Oh man. Wade is a really good guy.

“How long has she been living at your house? She seems pretty close with your family.”

He laughs but there isn’t any humor to it. “Since before we graduated. Her home life wasn’t ideal. My mom’s the high school cheerleading coach, and she and Kelsey bonded early on. Somehow she found out about the situation at home, and when things got really bad, Mom just moved her into our spare room. I’m glad my family could be there for her when her own wasn’t. But—”

“It makes things tricky when you come home. Does your family know how it is?” But even as I ask, I remember those nervous glances and what Wade told me before the trip. That the whole town was waiting for him to come home and marry a girl from Enderson. I hadn’t realized they’d actually picked her out already. “Never mind. Of course they do.”

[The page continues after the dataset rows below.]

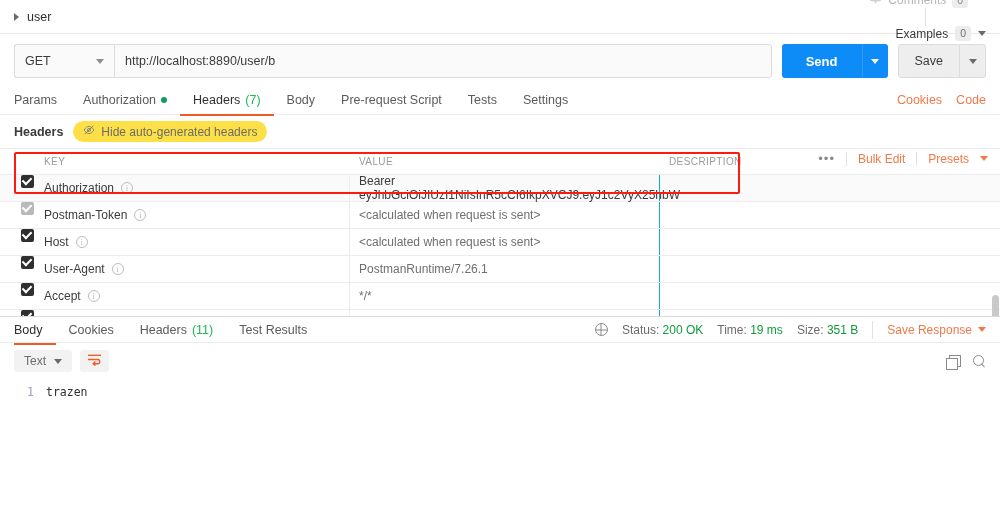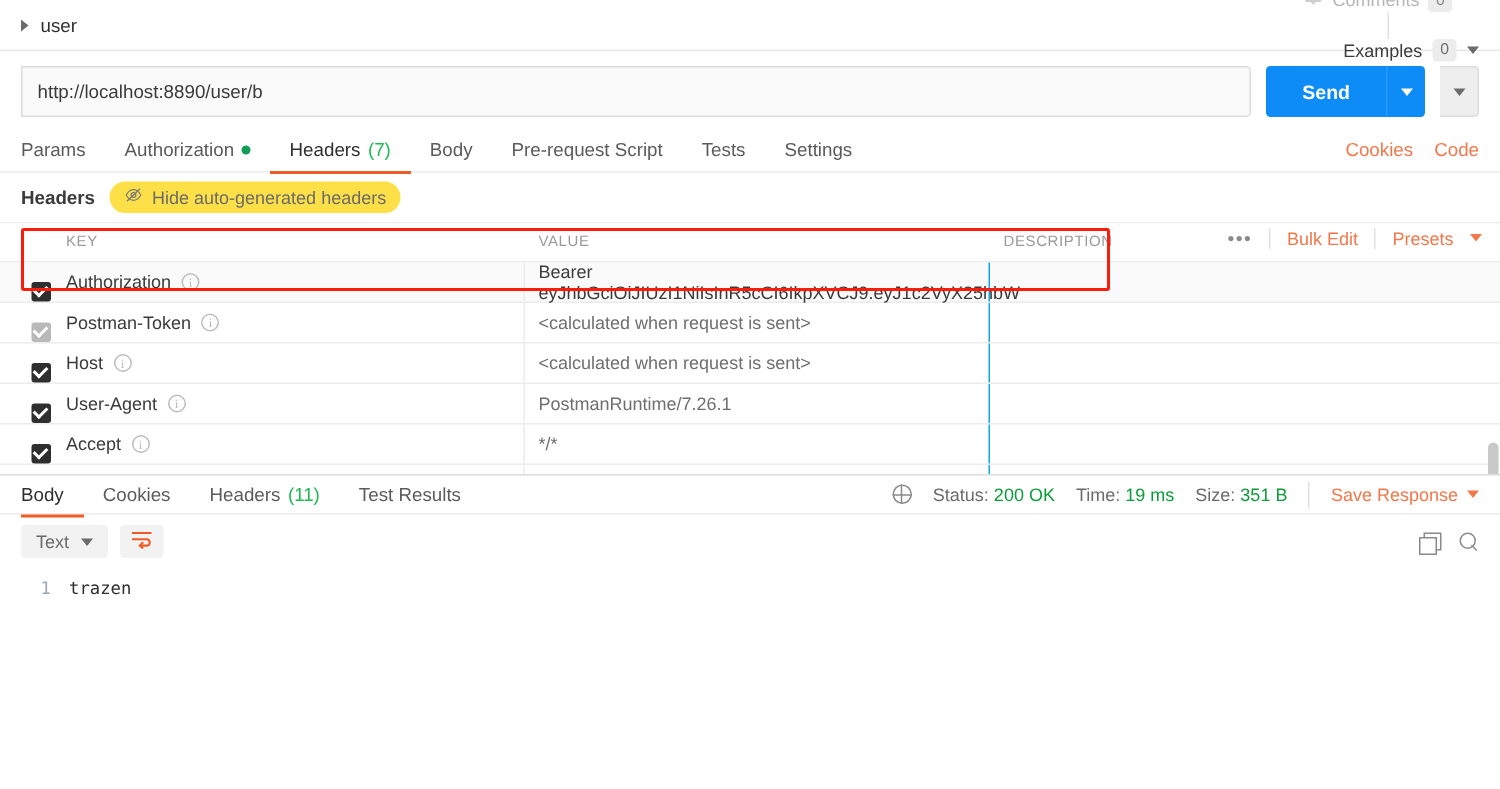--- a/index.html
+++ b/index.html
@@ -113,21 +113,21 @@
   .hsub { display:flex; align-items:center; padding: 6px 14px; gap: 10px; }
   .hsub-title { font-size:12.5px; color:#3b3b3b; font-weight: bold; }
   .hide-auto {
     display:flex; align-items:center; gap:6px;
     background:#fde047; border-radius: 12px; padding: 3px 10px;
     color:#6b6b6b; font-size:12px; cursor:pointer;
   }
 
   
   .htable { border-top:1px solid #ececec; position: relative; }
-  .hrow { display:flex; height: 26px; align-items:flex-end; border-bottom:1px solid #ececec; }
+  .hrow { display:flex; height: 26px; align-items:flex-start; border-bottom:1px solid #ececec; }
   .hrow.head { background:#fff; color:#9a9a9a; font-size:10px; letter-spacing:.4px; }
   .hrow.alt { background:#fafafa; }
   .c-chk { width: 40px; display:flex; justify-content:center; align-items:center; padding-left:14px; }
   .c-key { width: 310px; display:flex; align-items:center; gap:7px; padding-left: 4px;
            border-right:1px solid #ececec; height:100%; }
   .c-val { width: 310px; display:flex; align-items:center; padding-left: 9px;
            border-right:1px solid #0ea5e9; height:100%; }
   .c-desc { flex:1; display:flex; align-items:center; padding-left: 9px; height:100%; }
   .hrow.head .c-key, .hrow.head .c-val, .hrow.head .c-desc { border-right:none; }
   .hrow.data { height: 27px; font-size:12px; color:#3b3b3b; }
@@ -230,30 +230,35 @@
       <div class="vdiv"></div>
       <div class="examples">
         <span>Examples</span>
         <span class="badge-count">0</span>
         <span class="caret-down"></span>
       </div>
     </div>
   </div>
 
   <div class="urlrow">
+    <div class="method">
+      <span>GET</span>
+      <span class="caret-down"></span>
+    </div>
     <div class="urlbox">
       <span>http://localhost:8890/user/b</span>
     </div>
     <div class="send-wrap">
       <button class="btn-send">Send</button>
       <button class="btn-send-caret">
         <span class="caret-down"></span>
       </button>
     </div>
     <div class="save-wrap">
+      <button class="btn-save">Save</button>
       <button class="btn-save-caret">
         <span class="caret-down"></span>
       </button>
     </div>
   </div>
 
   <div class="reqtabs">
     <div class="rtab">
       <span>Params</span>
     </div>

“Pretty safe to say that everyone knows how it is. Or at least they know how Kelsey feels. It’s been this Will They, Won’t They game since sophomore year. Everyone waiting for it to happen. Setting us up, pairing us off… scheming ways to get us alone. Totally ignoring the fact that I was not interested.” He gives me one of those shrugs like it’s no big deal, but I wouldn’t be here if it wasn’t. “Last time I was home, my dad was ‘working on her car’ and I became her ride to work at the courthouse each day… and her lift into the city an hour away that weekend.”

“Wow. Your own family?”

“That’s nothing. My mom left us at the high school together after practices once. Drove right off without us so we had to walk together. Strangely, no friends available to pick us up either. Social blowing up so bad for the rest of the night with everyone asking what happened, I was ready to turn off my account.” He shakes his head. “But it’s the guilt that gets me, you know? I don’t want to be an asshole, but I don’t want her wasting her life waiting for something that will never happen.”

“Honestly, I can’t even imagine.” My life leans so far in the other direction, I wouldn’t even know where to begin trying to explain it to someone like Wade. “So what happens when you’ve brought dates home in the past? Everyone just backs off?”

Wade laughs. “So we’re clear here before I answer, I’m not some stunted emotional moron. I’ve had girlfriends. In high school and college. But since then, girls haven’t really been the priority, so my relationships have been more”—he pauses and clears his throat—“casual.”